Has anyone else experienced Bell's Palsy? If so, what was your experience, how long did it last, and how did you cope?

-------------------------------------------------
God gave us women; the Devil gave them corsets.
- French proverb


----------



## tiger02 (Dec 12, 2004)

Hey man, no experience, but best of luck to you. Sounds like it's going to be a rough couple of weeks. Is p*ssycat still around to nurse you?

Tom


----------



## Nantucket Red (Jan 26, 2006)

Yes, she is, and she's very supportive and sympathetic.

And thanks.

-------------------------------------------------
God gave us women; the Devil gave them corsets.
- French proverb


----------



## Liberty Ship (Jan 26, 2006)

Go to a good, independent health food store and consult with the person there. I would recommend you get a potent multi-vitamin, add to that a B-complex supplement in the 50mg range, get some sublingual vitamin B-12 to add to that, and get some magnesium and take 400mg in the morning and 400mg in the evening. This would be relatively inexpensive, couldn't hurt, would probably help, and would benefit you in other ways regardless.


----------



## Leon (Apr 16, 2005)

Are you on steroids +/- acyclovir?

Leon


----------



## mano (Mar 17, 2003)

So sorry to hear about your condition. Do NOT self medicate with mega doses of vitamins unless you know exactly what you're doing and why. Advise from health food store employess is usually well meaning but very often grossly incorrect, with little or no basis in fact or research. 

Have your physician refer you to a competent neurologist. Bells Palsy may be the result of a virus and from what I know, there is no known treatment.

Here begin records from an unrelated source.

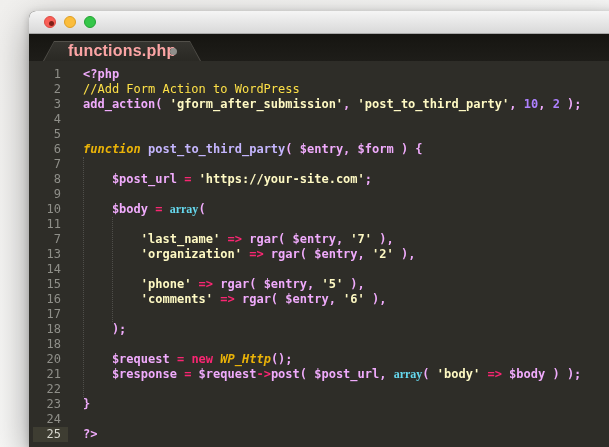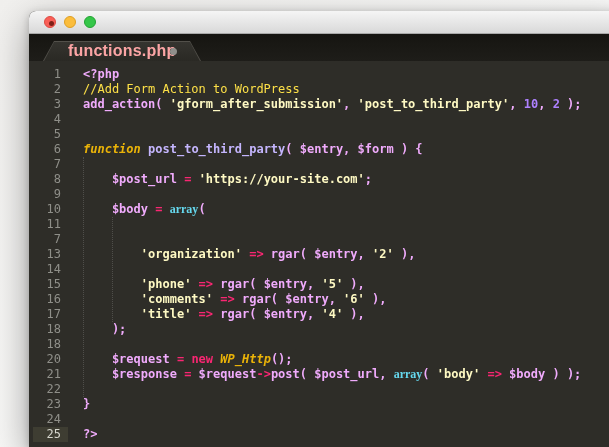--- a/index.html
+++ b/index.html
@@ -114,26 +114,26 @@
         <div class="line"><span class="gutter">2</span><span class="line-content"><span class="tok-comment">//Add Form Action to WordPress</span></span></div>
         <div class="line"><span class="gutter">3</span><span class="line-content"><span class="tok-plain">add_action( </span><span class="tok-string">'gform_after_submission'</span><span class="tok-plain">, </span><span class="tok-string">'post_to_third_party'</span><span class="tok-plain">, </span><span class="tok-number">10</span><span class="tok-plain">, </span><span class="tok-number">2</span><span class="tok-plain"> );</span></span></div>
         <div class="line"><span class="gutter">4</span><span class="line-content"></span></div>
         <div class="line"><span class="gutter">5</span></div>
         <div class="line"><span class="gutter">6</span><span class="line-content"><span class="tok-type">function</span><span class="tok-plain"> </span><span class="tok-func">post_to_third_party</span><span class="tok-plain">( $entry, $form ) {</span></span></div>
         <div class="line"><span class="gutter">7</span><span class="line-content"></span></div>
         <div class="line"><span class="gutter">8</span><span class="line-content"><span class="tok-plain">    $post_url </span><span class="tok-keyword">=</span><span class="tok-plain"> </span><span class="tok-string">'https://your-site.com'</span><span class="tok-plain">;</span></span></div>
         <div class="line"><span class="gutter">9</span><span class="line-content"></span></div>
         <div class="line"><span class="gutter">10</span><span class="line-content"><span class="tok-plain">    $body </span><span class="tok-keyword">=</span><span class="tok-plain"> </span><span class="tok-support">array</span><span class="tok-plain">(</span></span></div>
         <div class="line"><span class="gutter">11</span></div>
-        <div class="line"><span class="gutter">7</span></div>
+        <div class="line"><span class="gutter">7</span><span class="line-content"><span class="tok-plain">        </span><span class="tok-string">'last_name'</span><span class="tok-plain"> </span><span class="tok-keyword">=&gt;</span><span class="tok-plain"> rgar( $entry, </span><span class="tok-string">'7'</span><span class="tok-plain"> ),</span></span></div>
         <div class="line"><span class="gutter">13</span><span class="line-content"><span class="tok-plain">        </span><span class="tok-string">'organization'</span><span class="tok-plain"> </span><span class="tok-keyword">=&gt;</span><span class="tok-plain"> rgar( $entry, </span><span class="tok-string">'2'</span><span class="tok-plain"> ),</span></span></div>
         <div class="line"><span class="gutter">14</span></div>
         <div class="line"><span class="gutter">15</span><span class="line-content"><span class="tok-plain">        </span><span class="tok-string">'phone'</span><span class="tok-plain"> </span><span class="tok-keyword">=&gt;</span><span class="tok-plain"> rgar( $entry, </span><span class="tok-string">'5'</span><span class="tok-plain"> ),</span></span></div>
         <div class="line"><span class="gutter">16</span><span class="line-content"><span class="tok-plain">        </span><span class="tok-string">'comments'</span><span class="tok-plain"> </span><span class="tok-keyword">=&gt;</span><span class="tok-plain"> rgar( $entry, </span><span class="tok-string">'6'</span><span class="tok-plain"> ),</span></span></div>
-        <div class="line"><span class="gutter">17</span><span class="line-content"><span class="tok-plain">        </span><span class="tok-string">'title'</span><span class="tok-plain"> </span><span class="tok-keyword">=&gt;</span><span class="tok-plain"> rgar( $entry, </span><span class="tok-string">'4'</span><span class="tok-plain"> ),</span></span></div>
+        <div class="line"><span class="gutter">17</span></div>
         <div class="line"><span class="gutter">18</span><span class="line-content"><span class="tok-plain">    );</span></span></div>
         <div class="line"><span class="gutter">18</span><span class="line-content"></span></div>
         <div class="line"><span class="gutter">20</span><span class="line-content"><span class="tok-plain">    $request </span><span class="tok-keyword">=</span><span class="tok-plain"> </span><span class="tok-keyword">new</span><span class="tok-plain"> </span><span class="tok-type">WP_Http</span><span class="tok-plain">();</span></span></div>
         <div class="line"><span class="gutter">21</span><span class="line-content"><span class="tok-plain">    $response </span><span class="tok-keyword">=</span><span class="tok-plain"> $request</span><span class="tok-keyword">-&gt;</span><span class="tok-plain">post( $post_url, </span><span class="tok-support">array</span><span class="tok-plain">( </span><span class="tok-string">'body'</span><span class="tok-plain"> </span><span class="tok-keyword">=&gt;</span><span class="tok-plain"> $body ) );</span></span></div>
         <div class="line"><span class="gutter">22</span><span class="line-content"></span></div>
         <div class="line"><span class="gutter">23</span><span class="line-content"><span class="tok-plain">}</span></span></div>
         <div class="line"><span class="gutter">24</span><span class="line-content"></span></div>
         <div class="line"><span class="gutter active">25</span><span class="line-content"><span class="tok-plain">?&gt;</span></span></div>
         <div class="guide" style="left: calc(0ch + 54px); top: 96px; height: 240px;"></div>
         <div class="guide" style="left: calc(4ch + 54px); top: 156px; height: 105px;"></div>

The effects resolve on their own usually within 6-12 months, but there may be residual symptoms.


----------



## Aus_MD (Nov 2, 2005)

> quote:_Originally posted by Nantucket Red_
> 
> Last week I came down with a cold that was not severe enough to keep me home from work but was accompanied by a cronic earache. One morning on the way to work, I got terrific twitches in my eye and lip on the left side of my face. By the next morning, the left side of my face was completely paralyzed. I went to the hospital, where the doctor diagnosed my condition as Bell's Palsy. It is a paralysis that usually affects one side of the face and is caused by an injury to the nerve that regulates facial expression. Normally it lasts for several weeks to several months, but in some cases the symptoms are permanent. Needless to say, this last prospect does not incline me to rejoice.
> 
> ...


It has been many years since I was involved with neurological patients but I recently had a staff member who developed Bell's palsy. I gave her the web pages below and I believe that she derived some benefit from them.

Bell's Palsy Association

Bandolier

Best wishes

Aus_MD


----------



## Fogey (Aug 27, 2005)

> quote:_Originally posted by Aus_MD_
> 
> 
> 
> ...


Congratulations on your 100th post, Mr MD.


----------



## Aus_MD (Nov 2, 2005)

> quote:_Originally posted by JLPWCXIII_
> 
> Congratulations on your 100th post, Mr MD.


Thank you, it has been a pleasure to make your (collectively) acquaintance.

Aus_MD


----------



## Nantucket Red (Jan 26, 2006)

Thanks for the advice and support. I'm on a program of prescription steriods and vitamins for ten days, at which point I go back to see the doctor. I also was prescribed eyedrops. The doctor was pretty thorough. I was diagnosed and started the steriods and vitamins very soon after the symptoms started, so I think the chances of a full recovery should be good. I'm relaxing and not pushing anything.

Aus MD, thanks for the websites.

-------------------------------------------------
God gave us women; the Devil gave them corsets.
- French proverb


----------



## Holdfast (Oct 30, 2005)

> quote:_Originally posted by Aus_MD_
> 
> 
> 
> ...


Coincidence can be astonishing sometimes - I also don't really see Bell's Palsy patients very often but just last week an client developed a likely Bell's Palsy, and in refreshing the memory, came across exactly the same bottom two links and was going to post them here! 

(In our case, after discussion/review with the neurologists we decided against steroid treatment due to potential interactions with other meds, given the fairly weak evidence base)

The NHS page for it is also very good:
https://www.nhsdirect.nhs.uk/en.aspx?articleId=45Â§ionId=4470


----------



## pendennis (Oct 6, 2005)

Nantucket, I'm sorry to hear of your malady. About 27 years ago, I came down with a case of it. I had numbness around the left side of my face, and my left eyelid had a droop to it. I immediately went to my doctor, since he could see me that day. Had he not been able to, I would have gone to the emergency room at the hospital. I thought I had suffered a mild stroke. My doctor examined me and said, "I'll bet you thought you had a stroke, didn't you!" He was quite humurous about it, and I was quite frightened.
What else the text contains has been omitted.